O Código de Defesa do Consumidor parte de uma premissa simples: quem compra está em posição mais frágil que quem vende, e a lei corrige esse desequilíbrio. Na prática isso se traduz em prazos curtos para o fornecedor resolver, responsabilidade que independe de culpa, e a possibilidade de o juiz inverter o ônus da prova a favor do consumidor, na forma do art. 6º, VIII.
O que costuma decidir o caso não é a indignação, é a documentação: nota fiscal, protocolo de atendimento, prints da conversa, comprovante de pagamento. Reclamação sem registro é palavra contra palavra.
Vício e defeito não são a mesma coisa
Vício é o produto ou serviço que não funciona como deveria. O art. 18 dá ao fornecedor trinta dias para sanar; não sanando, o consumidor escolhe entre a substituição, a devolução do valor corrigido ou o abatimento proporcional do preço. O prazo para reclamar, previsto no art. 26, é de trinta dias para produtos não duráveis e noventa para os duráveis, contados da entrega ou, em vício oculto, de quando ele se evidencia.
Fato do produto ou do serviço é quando o defeito causa um dano além do próprio bem — o acidente de consumo dos arts. 12 a 14. Aqui a responsabilidade é objetiva e o prazo é de cinco anos, na forma do art. 27.
Cobrança indevida e devolução em dobro
O parágrafo único do art. 42 determina que quem é cobrado em quantia indevida tem direito à repetição do indébito, em valor igual ao dobro do que pagou em excesso, corrigido e com juros, salvo hipótese de engano justificável.
Note a condição: é preciso ter pago. Cobrança indevida que o consumidor não quitou gera outras consequências, mas não a devolução em dobro.
Nome negativado
A inscrição indevida em cadastro de inadimplentes gera dano moral independentemente de prova do abalo, porque a restrição de crédito é presumida. Três balizas do STJ organizam a discussão:
- A Súmula 359 atribui ao órgão mantenedor do cadastro o dever de notificar o devedor antes de proceder à inscrição.
- A Súmula 323 limita a manutenção da inscrição a cinco anos.
- A Súmula 385 é a que mais surpreende: havendo inscrição legítima preexistente, não cabe indenização por anotação irregular, ressalvado o direito ao cancelamento. Por isso a primeira providência é sempre puxar o extrato completo do cadastro, não apenas a anotação que incomodou.
Compra pela internet e arrependimento
O art. 49 assegura sete dias, contados da assinatura ou do recebimento, para desistir da compra feita fora do estabelecimento comercial — o que abrange internet, telefone e vendas a domicílio.
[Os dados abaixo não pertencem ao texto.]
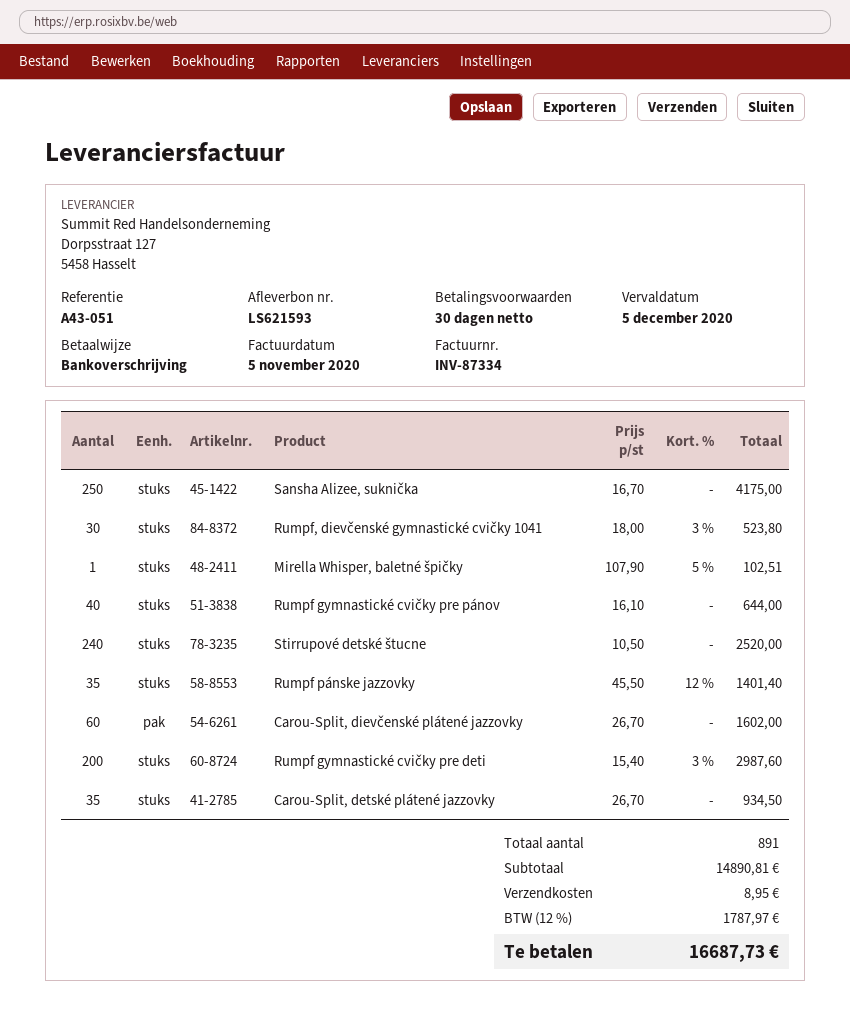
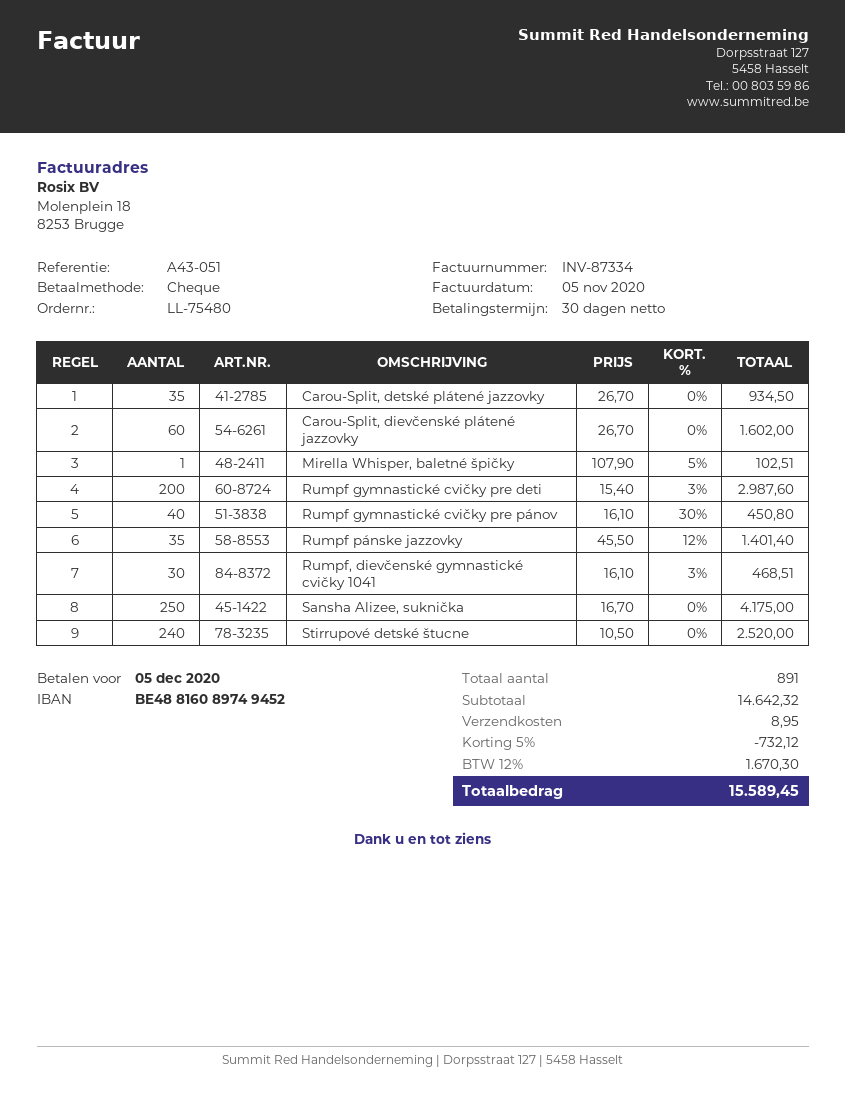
payment method: bank transfer -> cheque
Rumpf, dievčenské gymnastické cvičky 1041: 30 x 18.00 - 3% = 523.80 -> 30 x 16.10 - 3% = 468.51
Rumpf gymnastické cvičky pre pánov: 40 x 16.10 = 644.00 -> 40 x 16.10 - 30% = 450.80
subtotal: 14890.81 -> 14642.32
discount: none -> 5% = 732.12
tax: 12% = 1787.97 -> 12% = 1670.30
total: 16687.73 -> 15589.45

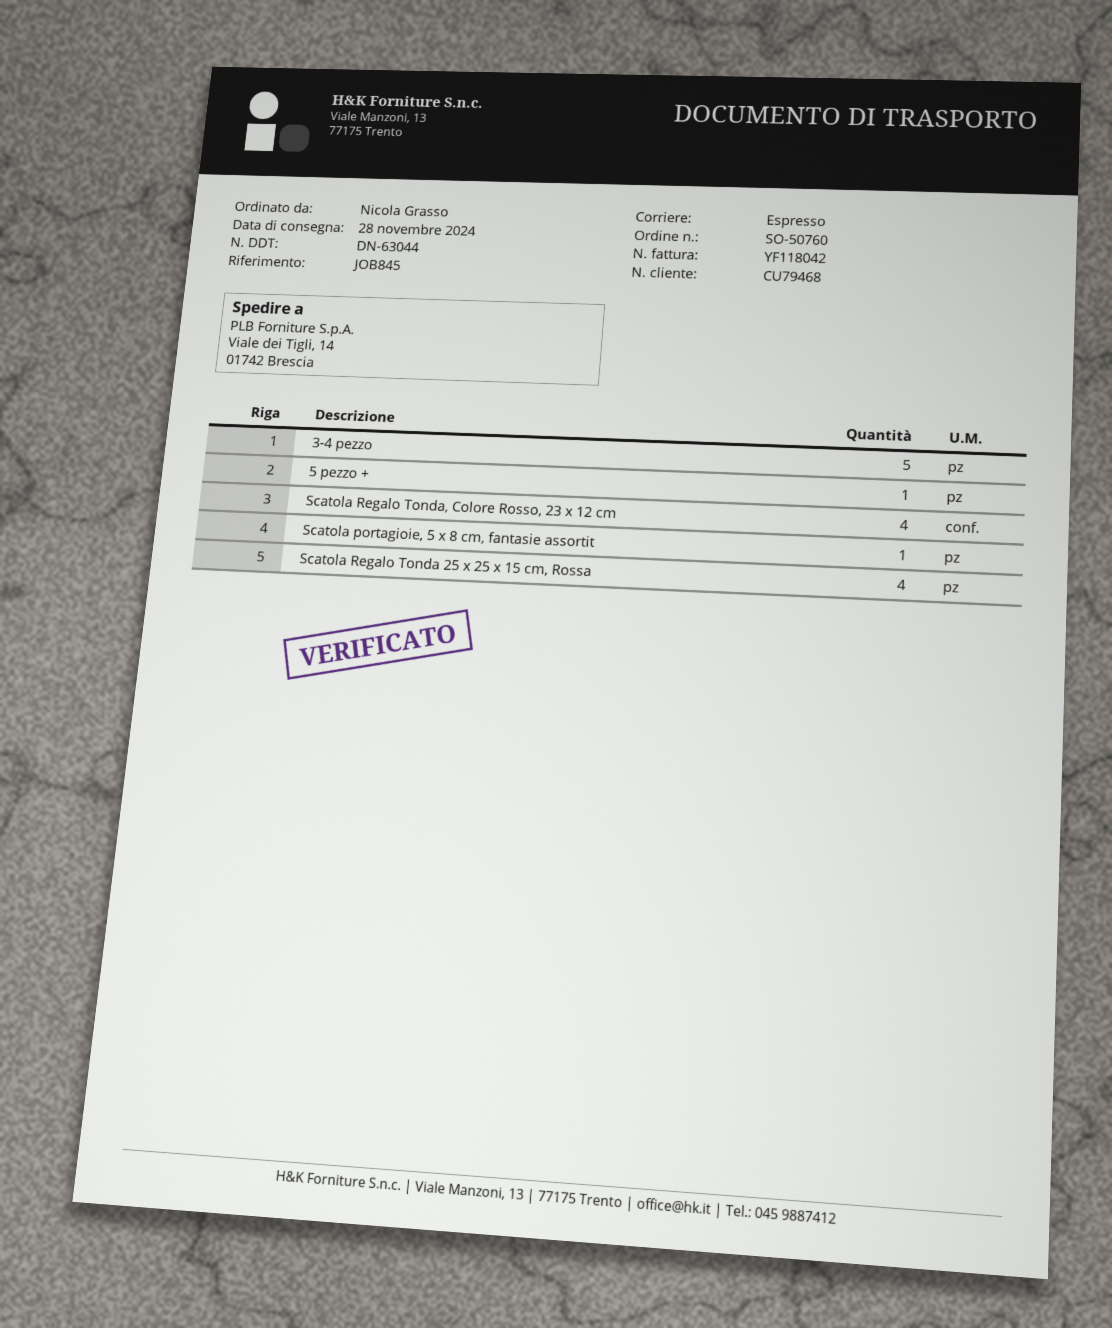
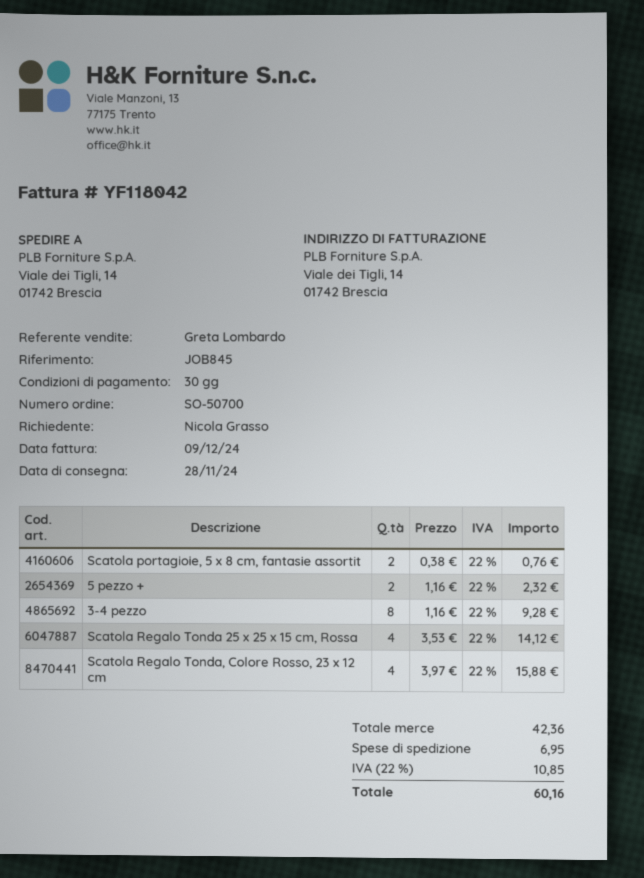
order number: SO-50760 -> SO-50700
3-4 pezzo: 5 -> 8
5 pezzo +: 1 -> 2
Scatola portagioie, 5 x 8 cm, fantasie assortit: 1 -> 2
O direito independe de motivo e o valor pago deve ser devolvido de imediato, corrigido.
Superendividamento
A Lei nº 14.181/2021 inseriu no Código de Defesa do Consumidor um regime próprio para a pessoa física de boa-fé que não consegue pagar o conjunto das dívidas de consumo sem comprometer o mínimo existencial. O procedimento permite repactuação global, com todos os credores em conjunto, em vez da negociação fragmentada que costuma agravar o problema.
O que reunir
Nota fiscal ou contrato, comprovantes de pagamento, todos os protocolos de atendimento, e-mails e mensagens, extrato dos cadastros de inadimplentes, e o registro dos gastos que o problema gerou. Com isso é possível dizer o que a lei alcança no seu caso.
Cada situação depende dos documentos e das circunstâncias. Este texto tem caráter informativo, não substitui a análise individual e não antecipa resultado.